"""

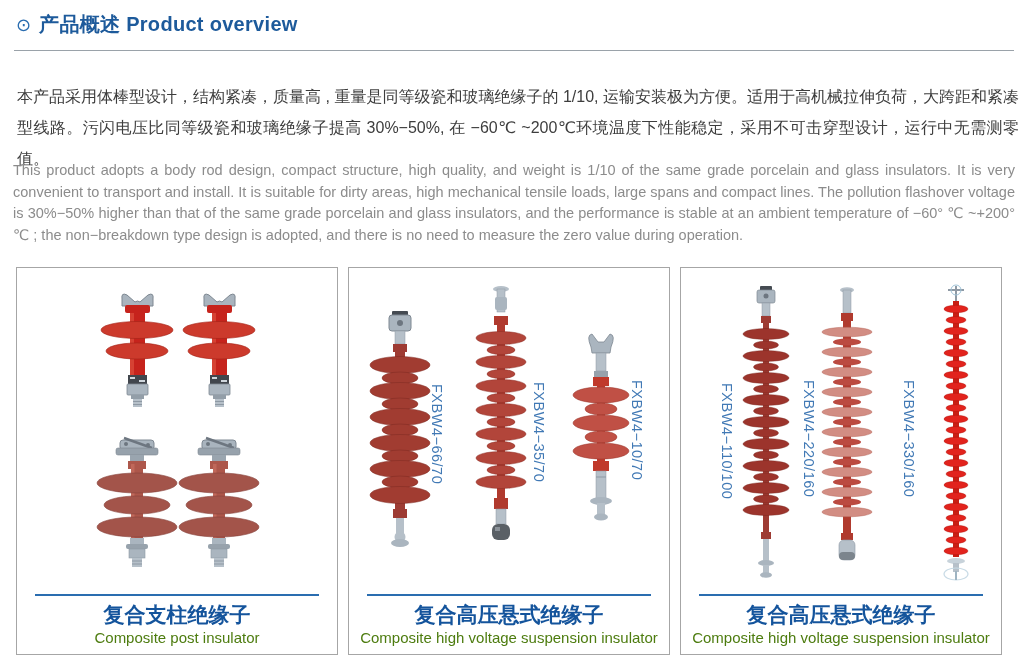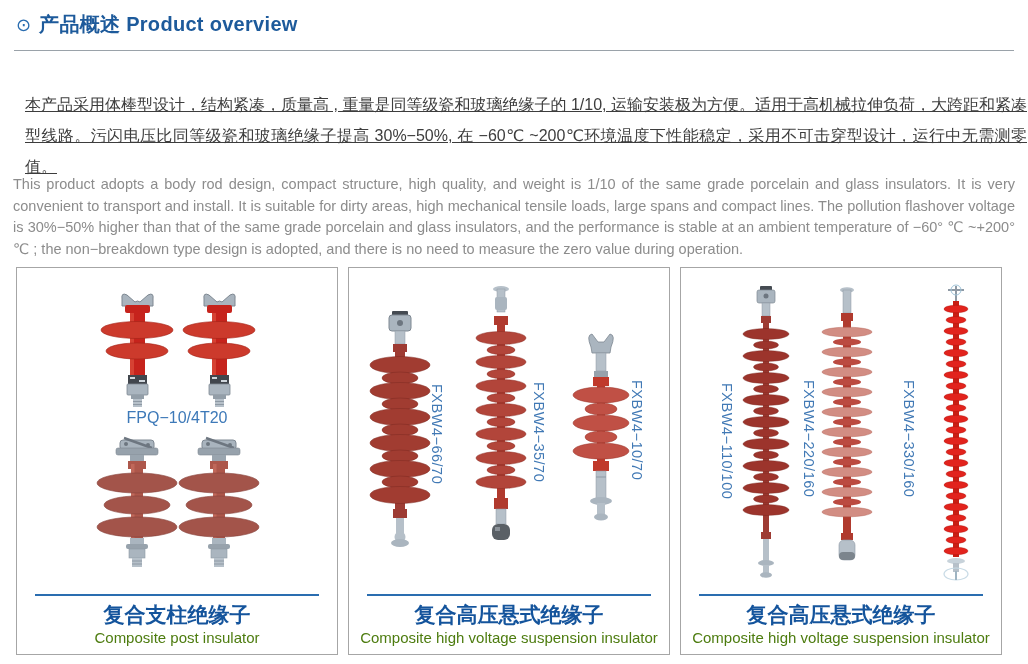--- a/index.html
+++ b/index.html
@@ -10,7 +10,7 @@
   .hdr h1{margin:0;font-size:20px;font-weight:bold;letter-spacing:.3px;color:#1d5a9b;text-align:right;}
   .hdr-rule{position:absolute;left:14px;right:14px;top:50px;height:0;border-top:1px solid #9aa2a9;}
   .para-zh{position:absolute;left:13px;width:1002px;top:77px;font-size:16px;line-height:31px;
-           color:#3d3d3d;text-align:justify;margin:12px;text-decoration:underline;}
+           color:#3d3d3d;text-align:justify;margin:4px;}
   .para-en{position:absolute;left:13px;width:1002px;top:174px;font-size:14.5px;line-height:21.5px;
            color:#8c8c8c;text-align:justify;margin:0;}
   .card{position:absolute;top:267px;width:320px;height:386px;border:1px solid #a6a6a6;background:#fff;}

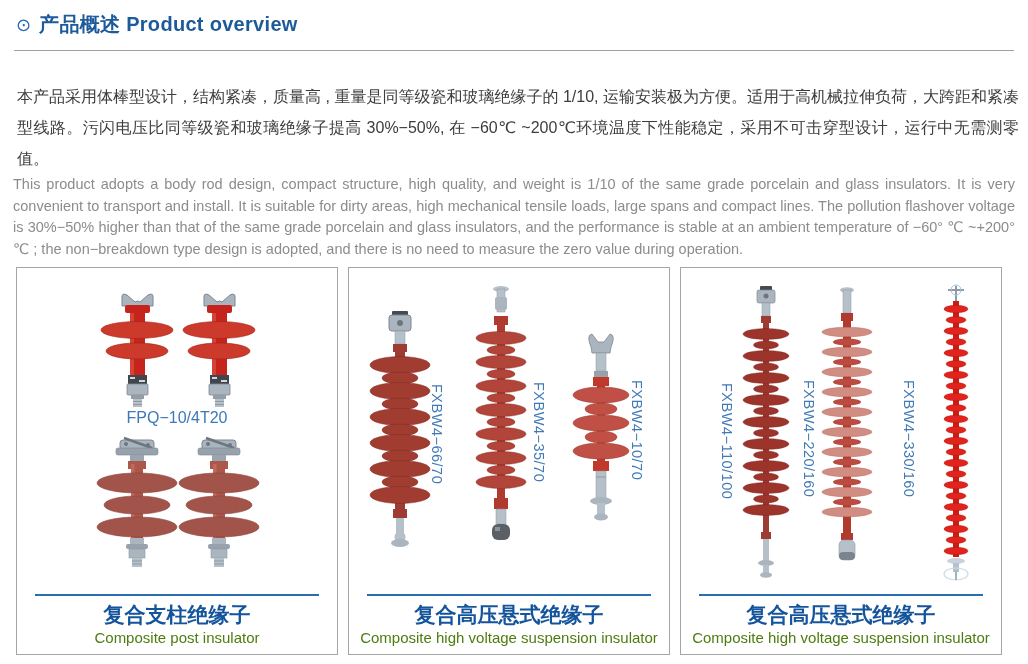--- a/index.html
+++ b/index.html
@@ -11,7 +11,7 @@
   .hdr-rule{position:absolute;left:14px;right:14px;top:50px;height:0;border-top:1px solid #9aa2a9;}
   .para-zh{position:absolute;left:13px;width:1002px;top:77px;font-size:16px;line-height:31px;
            color:#3d3d3d;text-align:justify;margin:4px;}
-  .para-en{position:absolute;left:13px;width:1002px;top:174px;font-size:14.5px;line-height:21.5px;
+  .para-en{position:absolute;left:13px;width:1002px;top:160px;font-size:14.5px;line-height:21.5px;
            color:#8c8c8c;text-align:justify;margin:0;}
   .card{position:absolute;top:267px;width:320px;height:386px;border:1px solid #a6a6a6;background:#fff;}
   .card-1{left:16px;} .card-2{left:348px;} .card-3{left:680px;}

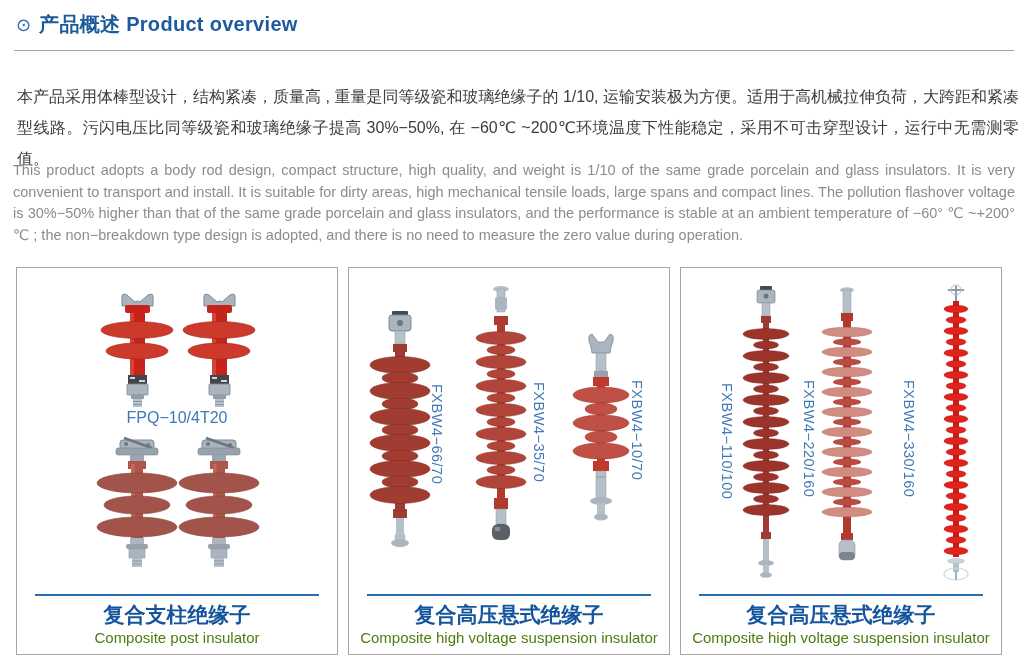--- a/index.html
+++ b/index.html
@@ -241,7 +241,6 @@
   <svg class="ins" style="left:150px;top:21px" width="105" height="118" viewBox="0 0 105 118">
       <use href="#g-pin"></use>
     </svg>
-  <div class="model" style="top:141px">FPQ−10/4T20</div>
   <svg class="ins" style="left:63px;top:166px" width="115" height="135" viewBox="0 0 115 135">
       <use href="#g-post"></use>
     </svg>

"""

Write the records above out again exactly, but not the pictures.

▶ **YOUR SOLUTION**:
--- a/index.html
+++ b/index.html
@@ -10,7 +10,7 @@
   .hdr h1{margin:0;font-size:20px;font-weight:bold;letter-spacing:.3px;color:#1d5a9b;text-align:right;}
   .hdr-rule{position:absolute;left:14px;right:14px;top:50px;height:0;border-top:1px solid #9aa2a9;}
   .para-zh{position:absolute;left:13px;width:1002px;top:77px;font-size:16px;line-height:31px;
-           color:#3d3d3d;text-align:justify;margin:12px;text-decoration:underline;}
+           color:#3d3d3d;text-align:justify;margin:4px;}
   .para-en{position:absolute;left:13px;width:1002px;top:174px;font-size:14.5px;line-height:21.5px;
            color:#8c8c8c;text-align:justify;margin:0;}
   .card{position:absolute;top:267px;width:320px;height:386px;border:1px solid #a6a6a6;background:#fff;}

--- a/index.html
+++ b/index.html
@@ -11,7 +11,7 @@
   .hdr-rule{position:absolute;left:14px;right:14px;top:50px;height:0;border-top:1px solid #9aa2a9;}
   .para-zh{position:absolute;left:13px;width:1002px;top:77px;font-size:16px;line-height:31px;
            color:#3d3d3d;text-align:justify;margin:4px;}
-  .para-en{position:absolute;left:13px;width:1002px;top:174px;font-size:14.5px;line-height:21.5px;
+  .para-en{position:absolute;left:13px;width:1002px;top:160px;font-size:14.5px;line-height:21.5px;
            color:#8c8c8c;text-align:justify;margin:0;}
   .card{position:absolute;top:267px;width:320px;height:386px;border:1px solid #a6a6a6;background:#fff;}
   .card-1{left:16px;} .card-2{left:348px;} .card-3{left:680px;}

--- a/index.html
+++ b/index.html
@@ -241,7 +241,6 @@
   <svg class="ins" style="left:150px;top:21px" width="105" height="118" viewBox="0 0 105 118">
       <use href="#g-pin"></use>
     </svg>
-  <div class="model" style="top:141px">FPQ−10/4T20</div>
   <svg class="ins" style="left:63px;top:166px" width="115" height="135" viewBox="0 0 115 135">
       <use href="#g-post"></use>
     </svg>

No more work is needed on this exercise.